• Work order:
Provide an exact copy of the data, excluding the images.

• Supplied data:
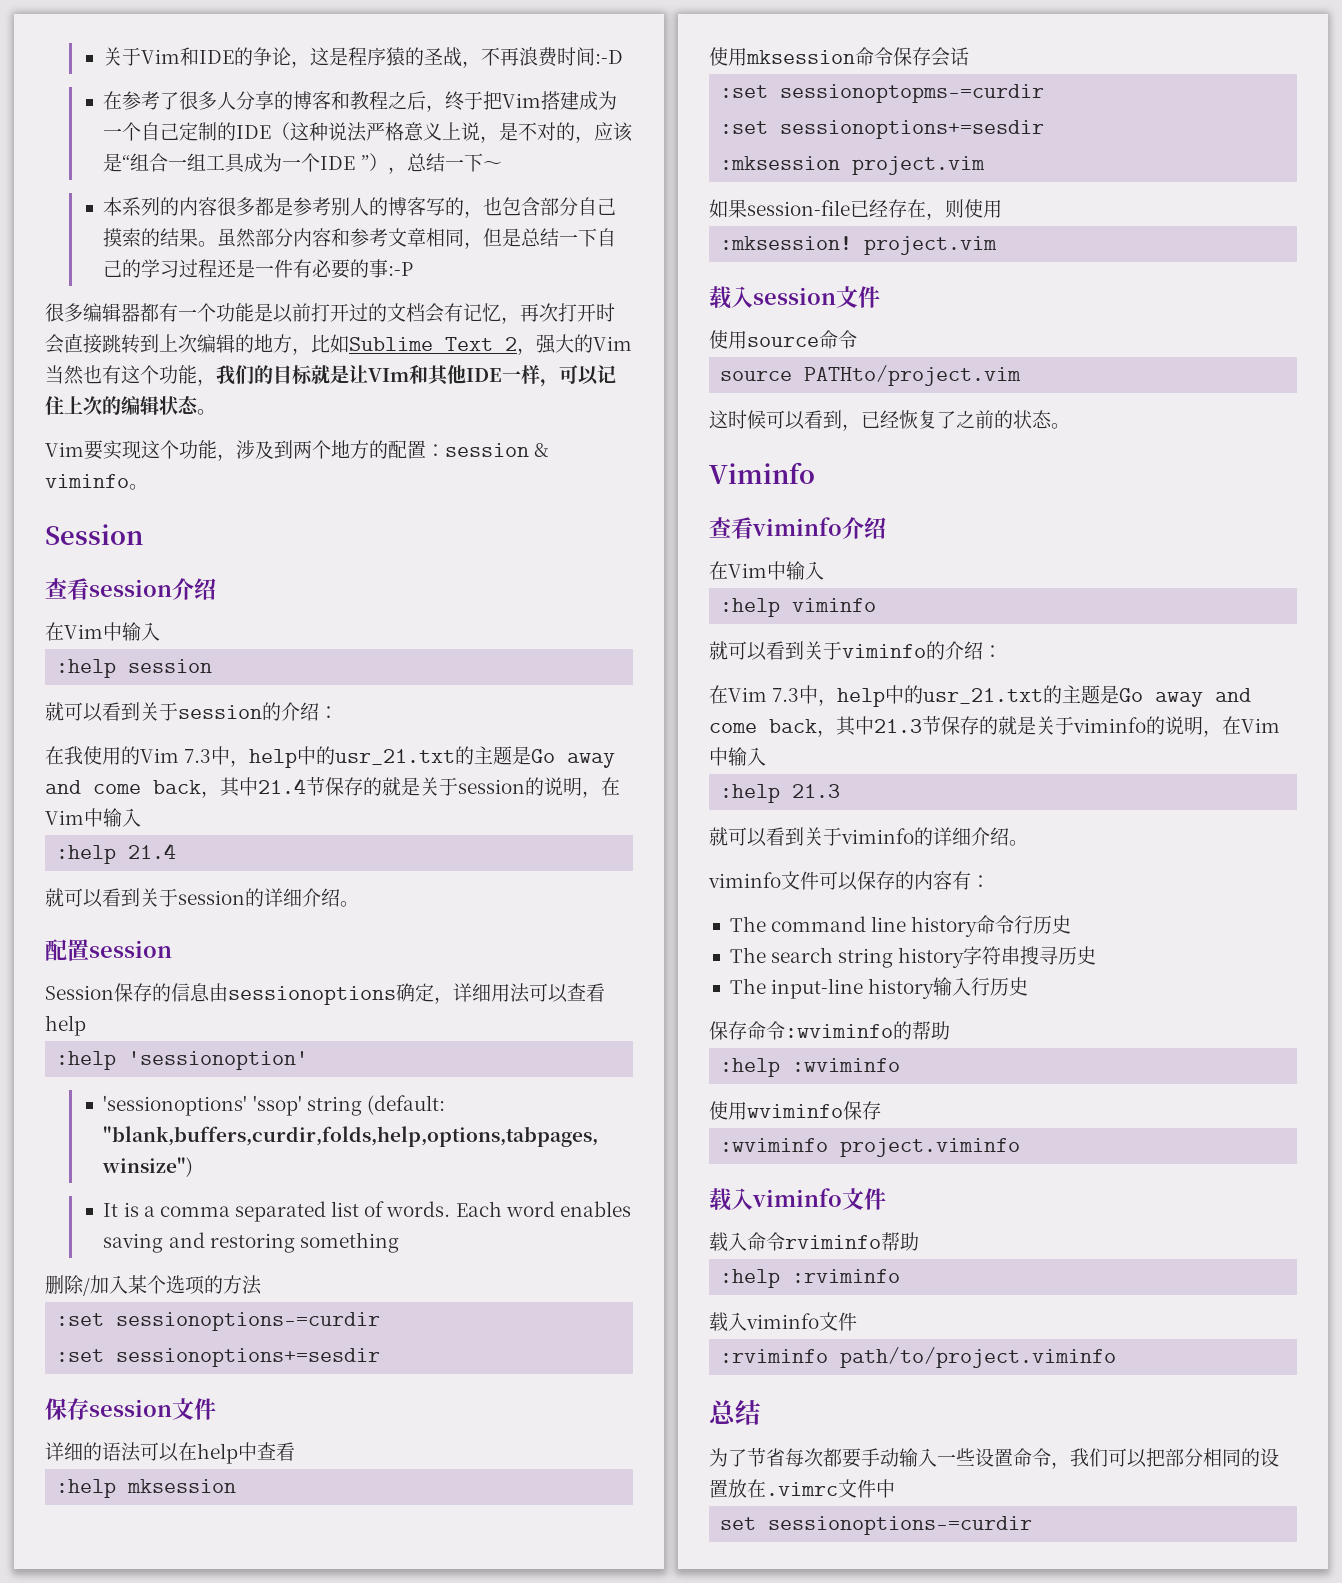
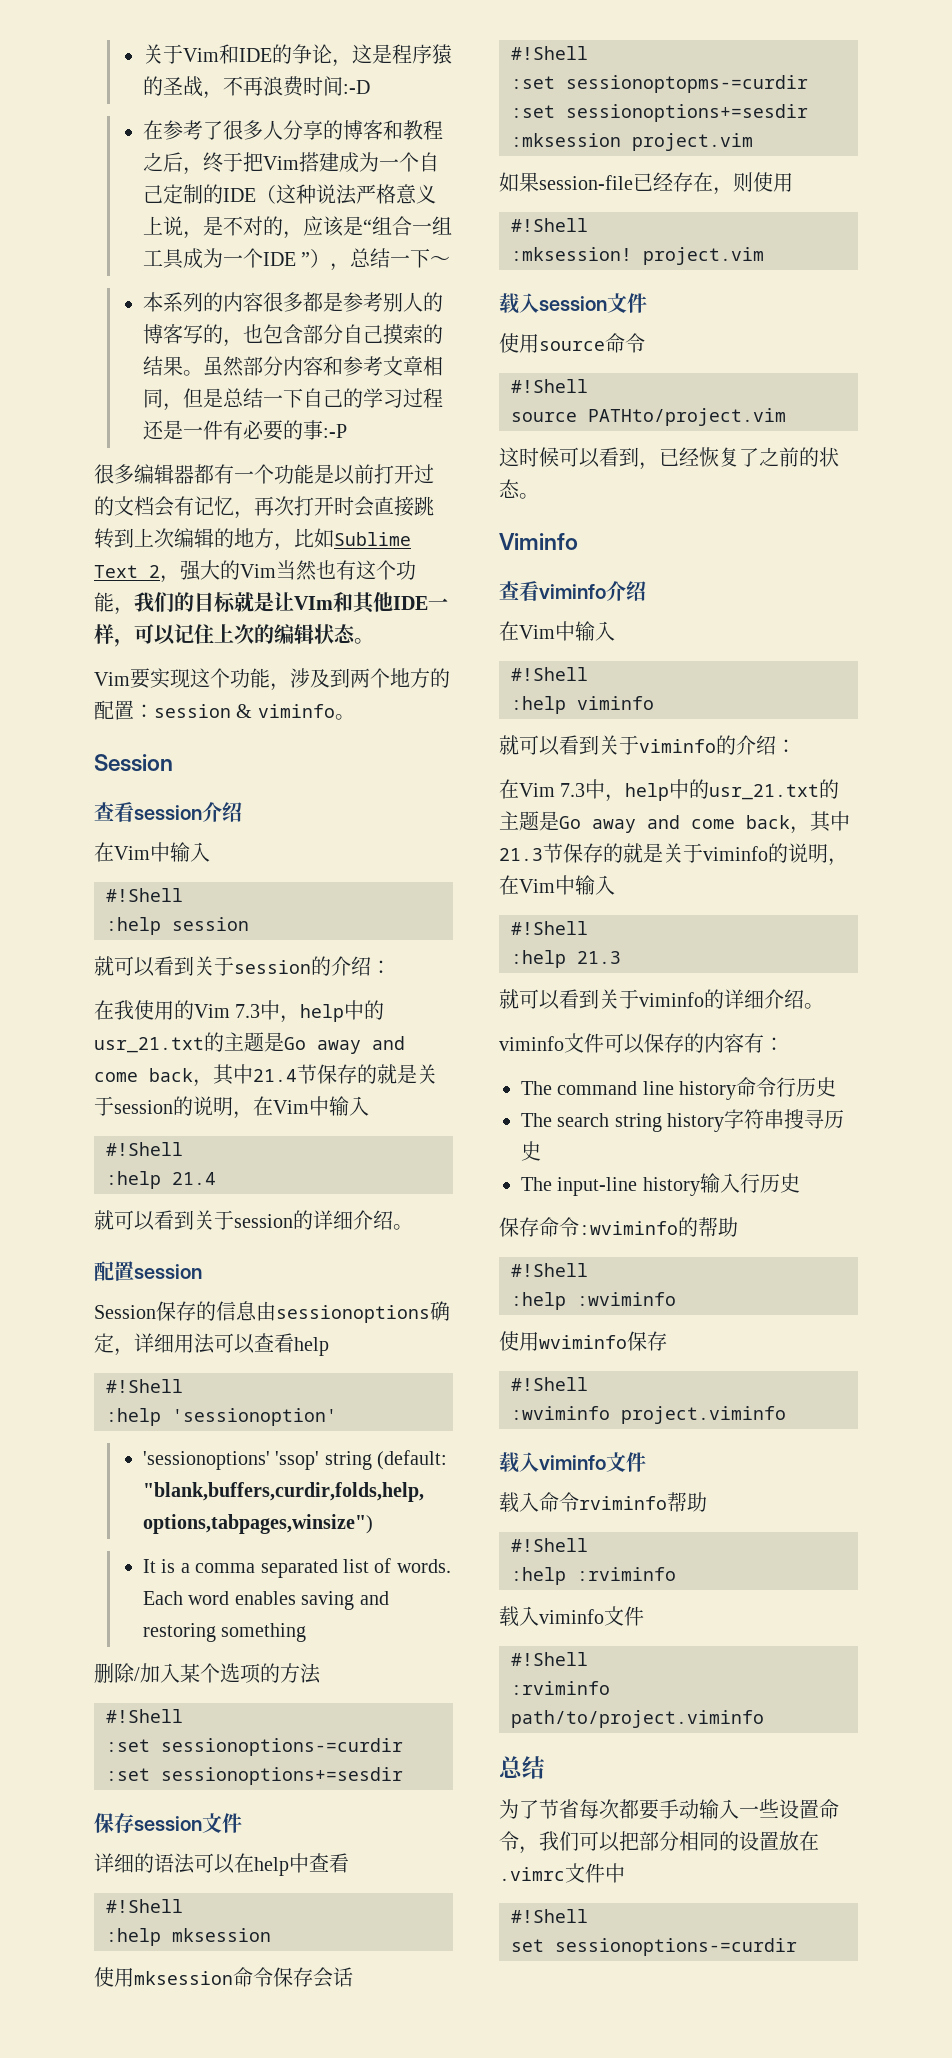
  查看session介绍
  在Vim中输入
+ #!Shell
  在我使用的Vim 7.3中，help中的usr_21.txt的主题是Go away and come back，其中21.4节保存的就是关于session的说明，在Vim中输入
+ #!Shell
  Session保存的信息由sessionoptions确定，详细用法可以查看help
+ #!Shell
  删除/加入某个选项的方法
+ #!Shell
  详细的语法可以在help中查看
+ #!Shell
  使用mksession命令保存会话
+ #!Shell
  如果session-file已经存在，则使用
+ #!Shell
  使用source命令
+ #!Shell
  查看viminfo介绍
  在Vim中输入
+ #!Shell
  在Vim 7.3中，help中的usr_21.txt的主题是Go away and come back，其中21.3节保存的就是关于viminfo的说明，在Vim中输入
+ #!Shell
  保存命令:wviminfo的帮助
+ #!Shell
  使用wviminfo保存
+ #!Shell
  载入命令rviminfo帮助
+ #!Shell
  :help :rviminfo
  载入viminfo文件
+ #!Shell
  为了节省每次都要手动输入一些设置命令，我们可以把部分相同的设置放在.vimrc文件中
+ #!Shell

• Answer to the exercise:
  查看session介绍
  在Vim中输入
+ #!Shell
  在我使用的Vim 7.3中，help中的usr_21.txt的主题是Go away and come back，其中21.4节保存的就是关于session的说明，在Vim中输入
+ #!Shell
  Session保存的信息由sessionoptions确定，详细用法可以查看help
+ #!Shell
  删除/加入某个选项的方法
+ #!Shell
  详细的语法可以在help中查看
+ #!Shell
  使用mksession命令保存会话
+ #!Shell
  如果session-file已经存在，则使用
+ #!Shell
  使用source命令
+ #!Shell
  查看viminfo介绍
  在Vim中输入
+ #!Shell
  在Vim 7.3中，help中的usr_21.txt的主题是Go away and come back，其中21.3节保存的就是关于viminfo的说明，在Vim中输入
+ #!Shell
  保存命令:wviminfo的帮助
+ #!Shell
  使用wviminfo保存
+ #!Shell
  载入命令rviminfo帮助
+ #!Shell
  :help :rviminfo
  载入viminfo文件
+ #!Shell
  为了节省每次都要手动输入一些设置命令，我们可以把部分相同的设置放在.vimrc文件中
+ #!Shell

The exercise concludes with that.